Caffeine enjoys much research that heralds its ability to enhance endurance performance by as much as 9% in trained athletes. It works best if the athlete refrains from ingesting caffeine for perhaps two or three weeks before the big event. Here are a couple of explanatory pieces about caffeine. http://www.examiner.com/article/does-caffeine-improve-endurance-sports-p... and http://www.examiner.com/article/how-caffeine-affects-your-mind-during-ra...

Fast tires can have sufficiently less rolling resistance to make them up to 26.4 watts ,more efficient per set of two tires than slower tires. For an athlete whose lactic threshold is 200 watts, 26.4 watts is 13.2%, which means a lot in a race. Read more about selecting fast tires here: http://www.examiner.com/article/triathletes-find-free-speed-from-bike-tires

Now we get to wind resistance.

An often-repeated statistic tells most of the story: at 20 miles per hour on flat ground, 90% of the cyclist’s energy goes into overcoming wind resistance.
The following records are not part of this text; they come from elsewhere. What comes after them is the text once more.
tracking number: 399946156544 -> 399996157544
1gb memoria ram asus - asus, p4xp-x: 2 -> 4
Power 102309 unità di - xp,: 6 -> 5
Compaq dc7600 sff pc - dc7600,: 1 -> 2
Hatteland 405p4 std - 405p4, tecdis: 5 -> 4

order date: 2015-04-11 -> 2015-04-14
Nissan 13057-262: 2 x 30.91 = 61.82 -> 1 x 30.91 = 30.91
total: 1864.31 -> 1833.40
The other 10% is in rolling resistance of the tires, friction in the drive train of the bike and such.

That said, anything you, the cyclist, can do to reduce wind resistance will let you go faster. Looking at modern bicycles gives you a hint that bicycle designers are on to this. Road bikes and especially time-trial bikes look more and more like airplanes, with fusiform tubing, airfoil handlebars and seat posts and even bladed wheel spokes. (When I showed my front wheel to my nephew, who designs turbine blades for a living, he felt the bladed spokes and muttered, “Wow! Nice coefficient!”). Aerodynamic helmets try to fill the gap behind your head, reducing turbulence and promoting laminar air flow over your back. Aero features on bikes and accessories are common.

Your gear can be as aero as it wants, but the most un-aero thing on a bike is the rider-that’s you. And sometimes slight differences in your body position can make a big difference in your aerodynamic-ness.
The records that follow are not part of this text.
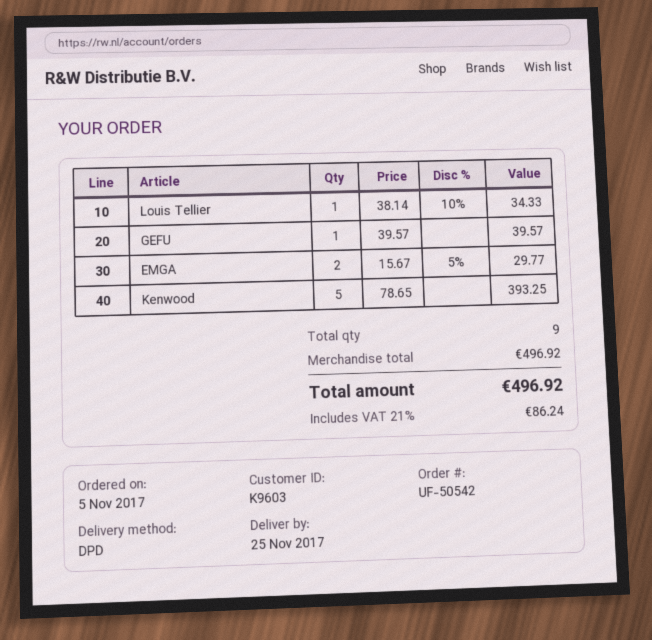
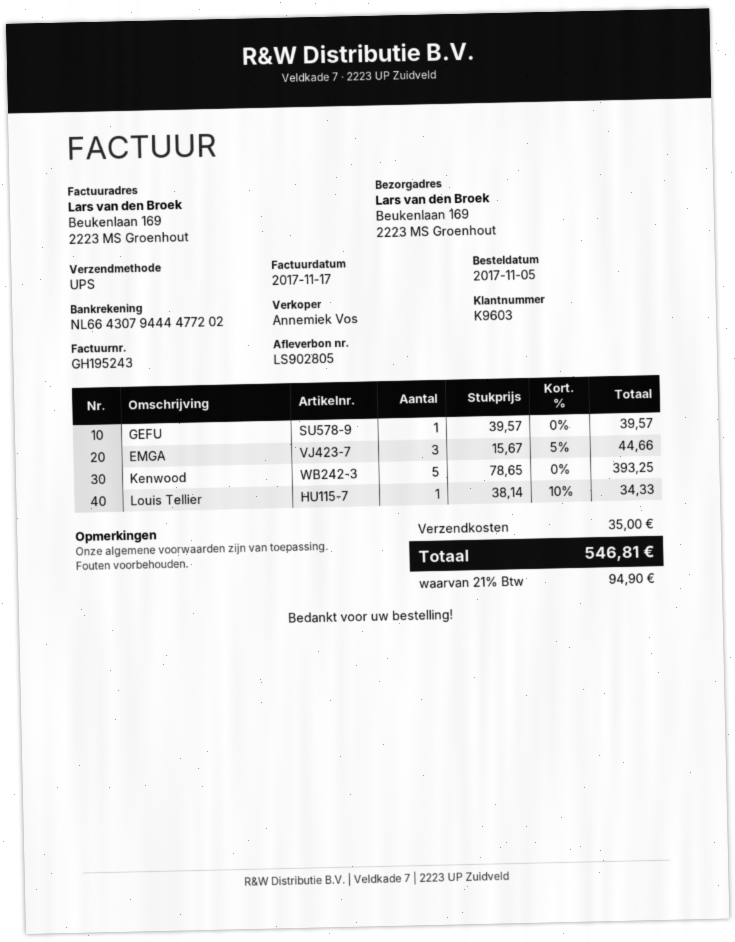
shipping method: DPD -> UPS
EMGA: 2 x 15.67 - 5% = 29.77 -> 3 x 15.67 - 5% = 44.66
shipping: none -> 35.00
tax: 21% = 86.24 -> 21% = 94.90
total: 496.92 -> 546.81

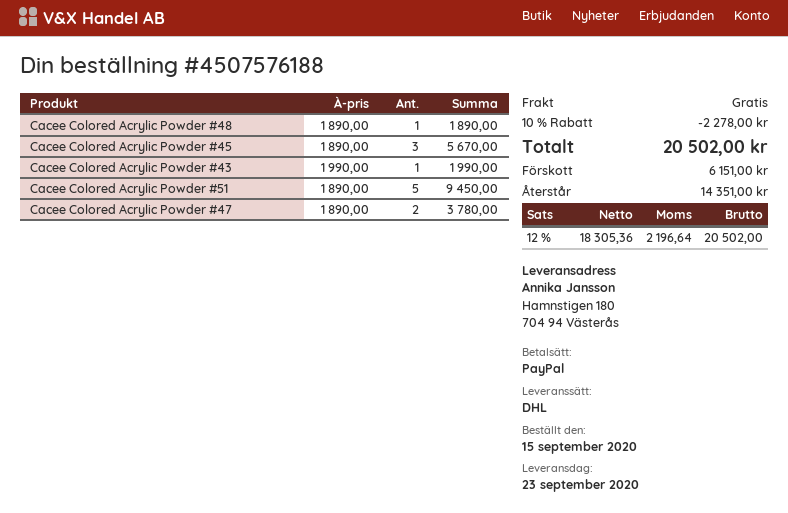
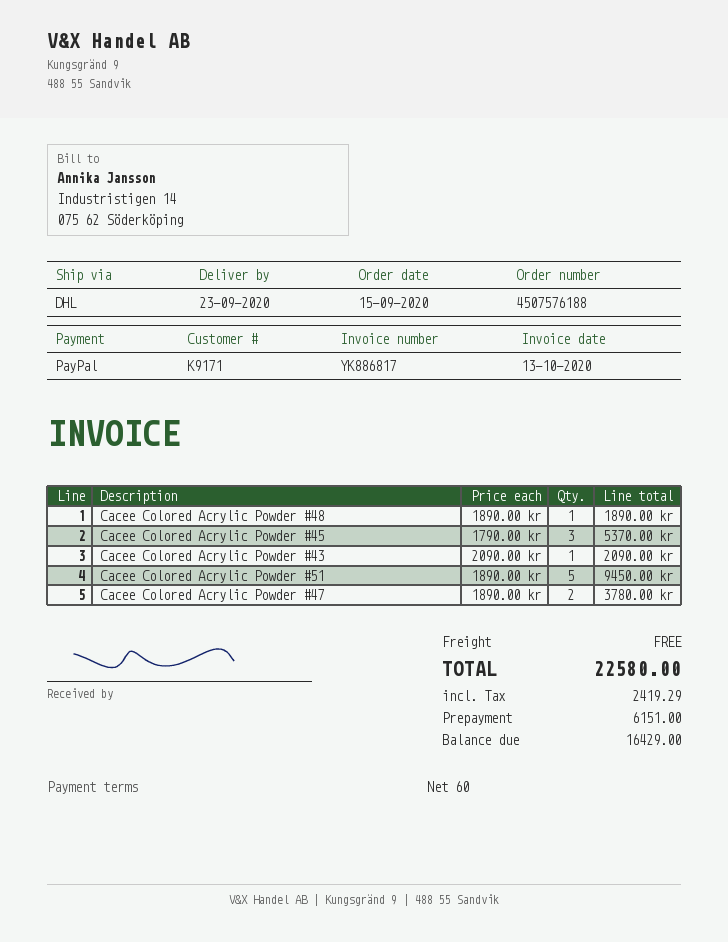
Cacee Colored Acrylic Powder #45: 3 x 1890.00 = 5670.00 -> 3 x 1790.00 = 5370.00
Cacee Colored Acrylic Powder #43: 1 x 1990.00 = 1990.00 -> 1 x 2090.00 = 2090.00
discount: 10% = 2278.00 -> none
tax: 2196.64 -> 2419.29
total: 20502.00 -> 22580.00
balance: 14351.00 -> 16429.00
In their paper Measuring Changes in Aerodynamic/Rolling Resistances by Cycle-Mounted Power Meters,
published in 2011 in the journal Medicine & Science in Sports & Exercise, Allen Lim of Skratch Labs, Todd Carver, who founded Retul bike fitting systems, et al,, set out to measure just how much body position matters. Using commercially available power meters and a flat stretch of road in Boulder, CO, these scientists from the Applied Exercise Science Laboratory in the Department of Integrative Physiology at the University of Colorado tested real athletes on real bikes on real roads.
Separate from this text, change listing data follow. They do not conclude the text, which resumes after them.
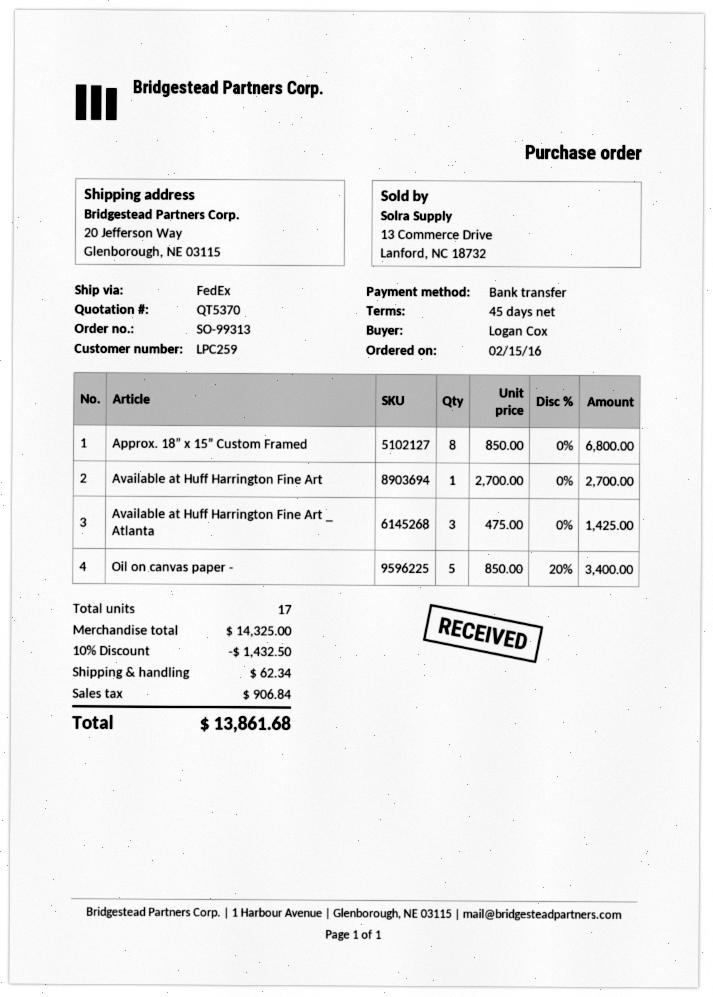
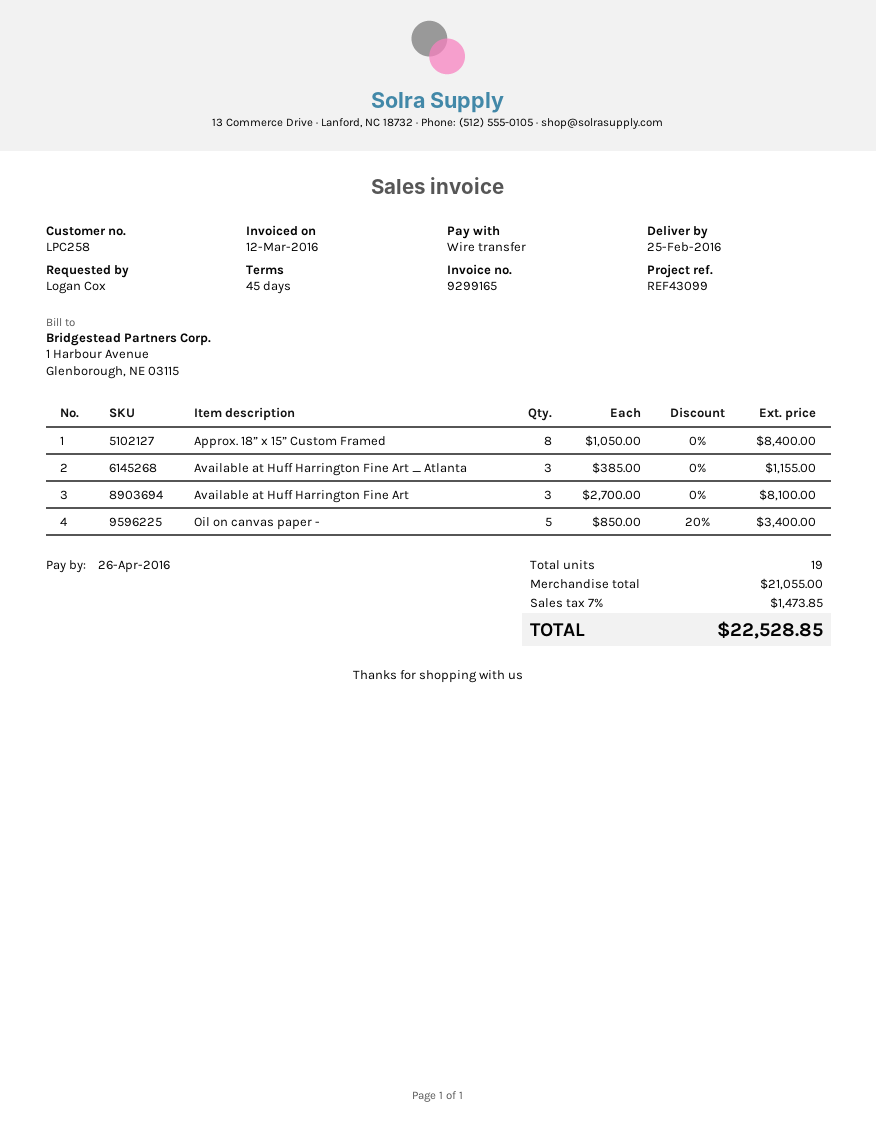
customer number: LPC259 -> LPC258
Approx. 18” x 15” Custom Framed: 8 x 850.00 = 6800.00 -> 8 x 1050.00 = 8400.00
Available at Huff Harrington Fine Art: 1 x 2700.00 = 2700.00 -> 3 x 2700.00 = 8100.00
Available at Huff Harrington Fine Art _ Atlanta: 3 x 475.00 = 1425.00 -> 3 x 385.00 = 1155.00
total quantity: 17 -> 19
subtotal: 14325.00 -> 21055.00
discount: 10% = 1432.50 -> none
shipping: 62.34 -> none
tax: 906.84 -> 1473.85
total: 13861.68 -> 22528.85

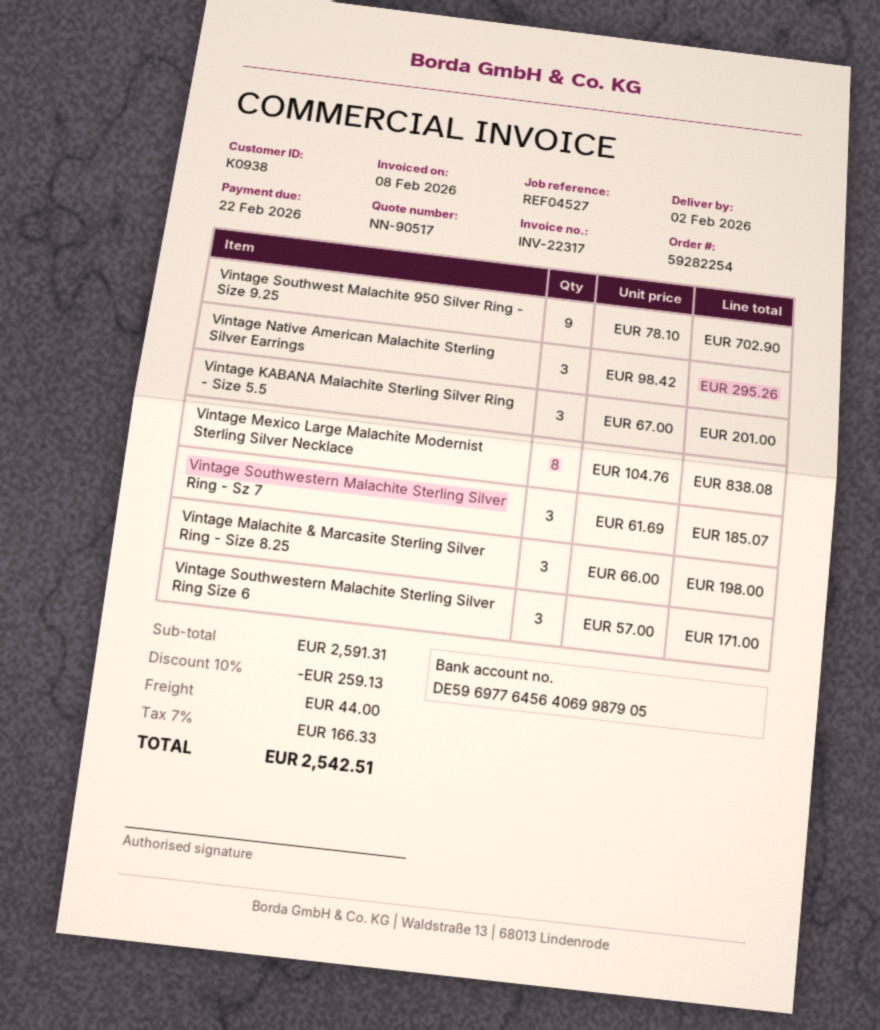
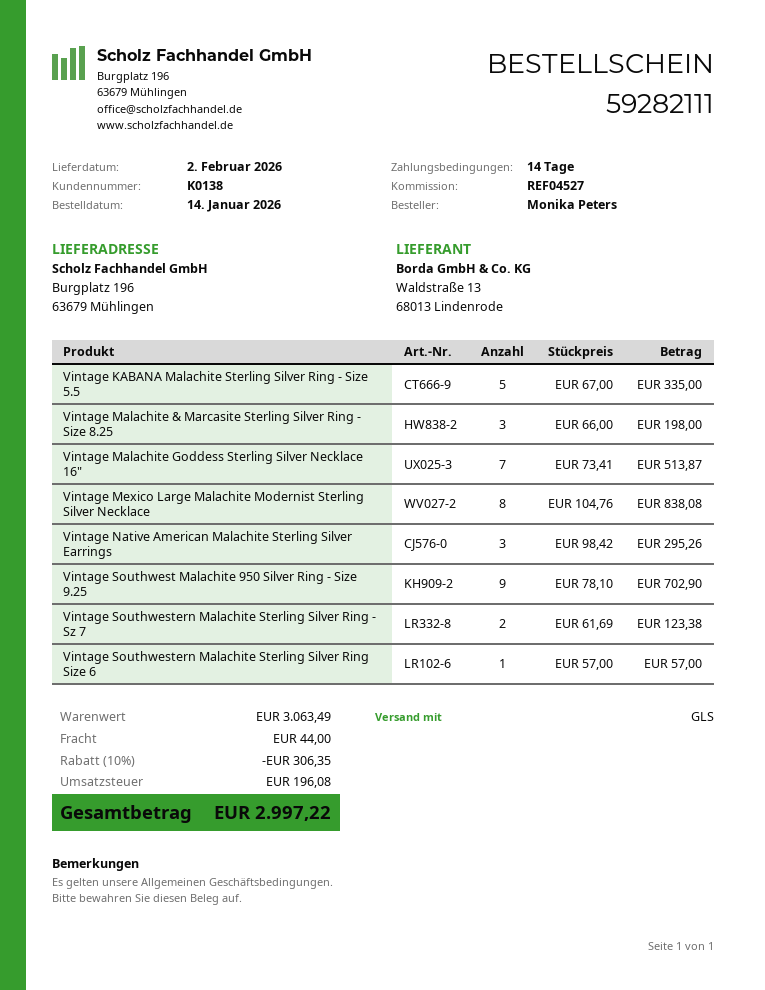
order number: 59282254 -> 59282111
customer number: K0938 -> K0138
Vintage KABANA Malachite Sterling Silver Ring - Size 5.5: 3 x 67.00 = 201.00 -> 5 x 67.00 = 335.00
Vintage Southwestern Malachite Sterling Silver Ring - Sz 7: 3 x 61.69 = 185.07 -> 2 x 61.69 = 123.38
Vintage Southwestern Malachite Sterling Silver Ring Size 6: 3 x 57.00 = 171.00 -> 1 x 57.00 = 57.00
Vintage Malachite Goddess Sterling Silver Necklace 16": none -> 7 x 73.41 = 513.87
subtotal: 2591.31 -> 3063.49
discount: 10% = 259.13 -> 10% = 306.35
tax: 166.33 -> 196.08
total: 2542.51 -> 2997.22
They tried four different tests: Using Powertap and SRM power meters on a flat, smooth asphalt surface in calm air, seven male and five female cyclists rode back and forth on a 200-meter test track. The cyclists rode on the hoods and on the drops to test aerodynamic differences, and rode with tires pumped to 60 psi and 120 psi to detect differences in rolling resistance. For rolling resistance, yes indeedy, they found a big difference in riding on hard versus soft tires, as much as 1 minute 30 seconds in a 40k time trial. That result will likely not shock you.

For aerodynamics, they also found a very large difference between riding on the hoods and riding in the drops. From their paper:

From the hoods to the drops position, our subjects decreased their drag area from a mean T SD of 0.36 T 0.05 to 0.32 T 0.05 m2, which represents an average decline of 10.8% T 3.5%. The minimum decrease from hoods to drops was 5.7%, whereas the maximum decrease observed was 17.8%.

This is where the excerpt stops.